DNA isolation kits play a crucial role in isolating high quality and high quantity deoxyribonucleic acid not only from tissues but also from cells. These kits aid users greatly in preparing medium-scale as well as large-scale disinfected genomic DNA that ranges in size from 50 kb to 150 kb. They work effectively in getting rid of contaminating proteins as well as deoxyribonucleic acid not only from tissues but also from an extensive variety of biological samples, including cultured cells, gram-negative bacteria, yeasts, as well as from the tail of mice.
Tissue DNA Isolation kits have been in use to separate DNA from a wide diversity of starting materials, as well. The isolated DNA is appropriate to use in a variety of molecular biology applications, including:
- Genomic Southern blotting
- Restriction digestion
- PCR or long PCR
Some of the notable features, as well as benefits of using Tissue DNA Isolation kits, include:
- Users will be capable of obtaining amplified yields of DNA quickly, usually, within two and a half hours.
- Researchers will be greatly benefitted from an easy, simple procedure when compared to using other methods, such as column-based procedures.
- Using the kits will boost safety as well as convenience.
- With the kits, users will be capable of eliminating the use of anion-exchange columns, chaotropic salts, and risky organic solvents.
Above all, these DNA Isolation kits for tissues are capable of reducing the purification time considerably. Moreover, they come included with all the required reagents for isolating DNA from tissues. Some of the required components that come with these kits include:
- Proteinase K Solution
- Cellular Lysis Buffer
- Protein Precipitation Solution
- RNase Solution
Each set of the tissue DNA Isolation Kit is tested for the nonexistence of DNase contagion. These kits will usually undergo function tests to cleanse DNA from bovine liver, followed by precise intensification with the Expand High Fidelity PCR System.

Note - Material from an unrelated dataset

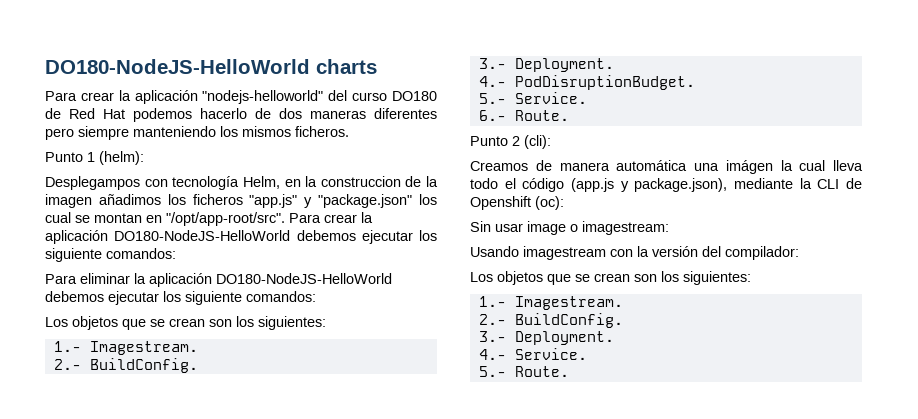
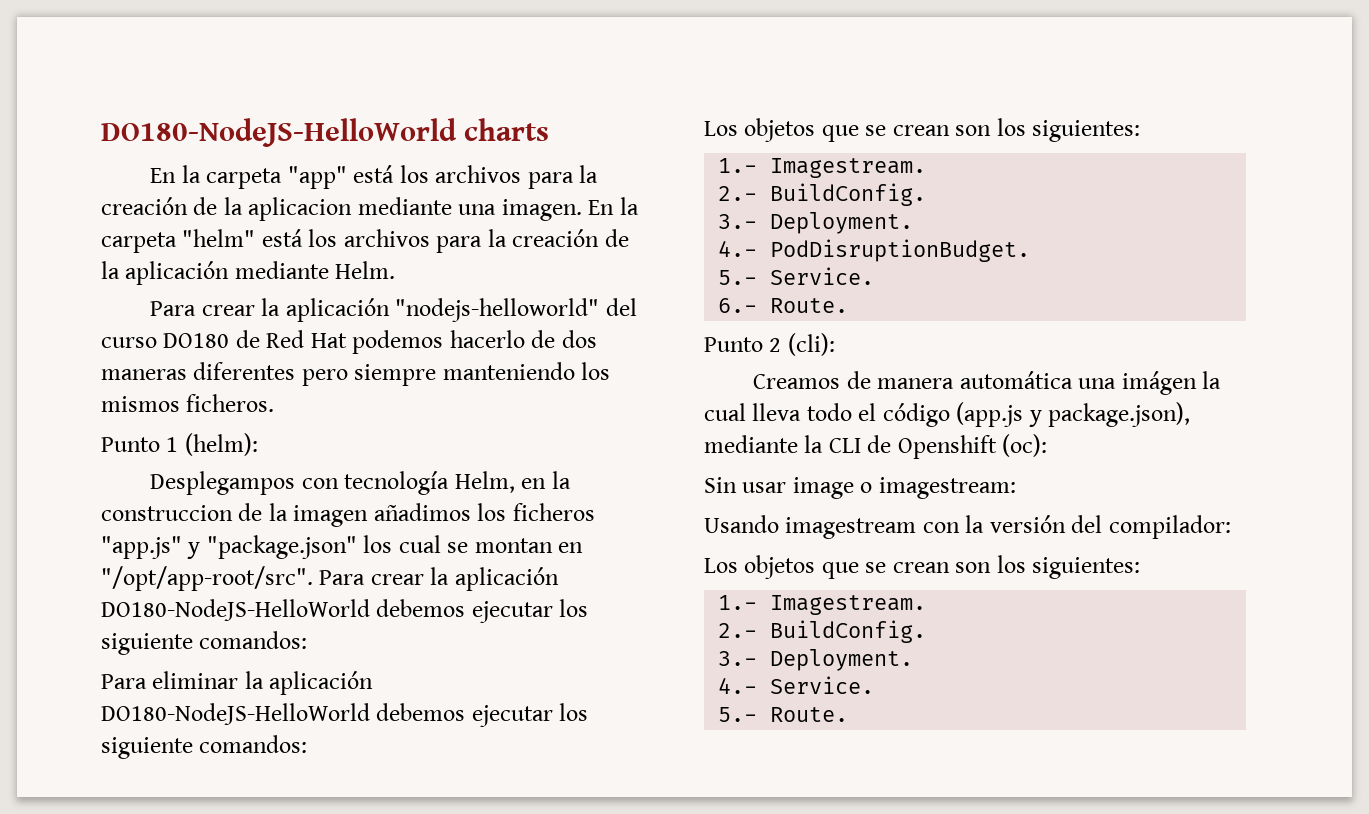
+ En la carpeta "app" está los archivos para la creación de la aplicacion mediante una imagen. En la carpeta "helm" está los archivos para la creación de la aplicación mediante Helm.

The Trizol Total RNA isolation protocol is considered the best procedure, as it is appropriate for all types of tissues from an extensive variety of animals, blood samples, as well as plant species. All isolation processes are carried out at room temperature without ice and Diethyl pyrocarbonate-treated water. The RNA precipitates with lithium chloride are used for improved stability of the Ribonucleic acid preparation and development of cDNA synthesis.
The Trizol Total RNA isolation protocol is designed for small as well as for large tissue samples, with the tissue volume ranging from 10 μl to 200 μl, which usually yield the total RNA of about 10 μg to 500 μg. In this method, the extraction of RNA is usually conducted by making use of either a solid phase method or a phenol-choloroform method. However, the phenol-choloroform method is considered highly versatile, as it is adapted easily to diverse tissues that range from whole organs to sub-millimeter biopsy punches.
The major benefit of using the Trizol Total RNA isolation is that it will not degrade RNA. Moreover, RNases can be easy to eliminate and reproducible removal of high-quality RNA from significant biological samples will be attainable with great care and suitable countermeasures.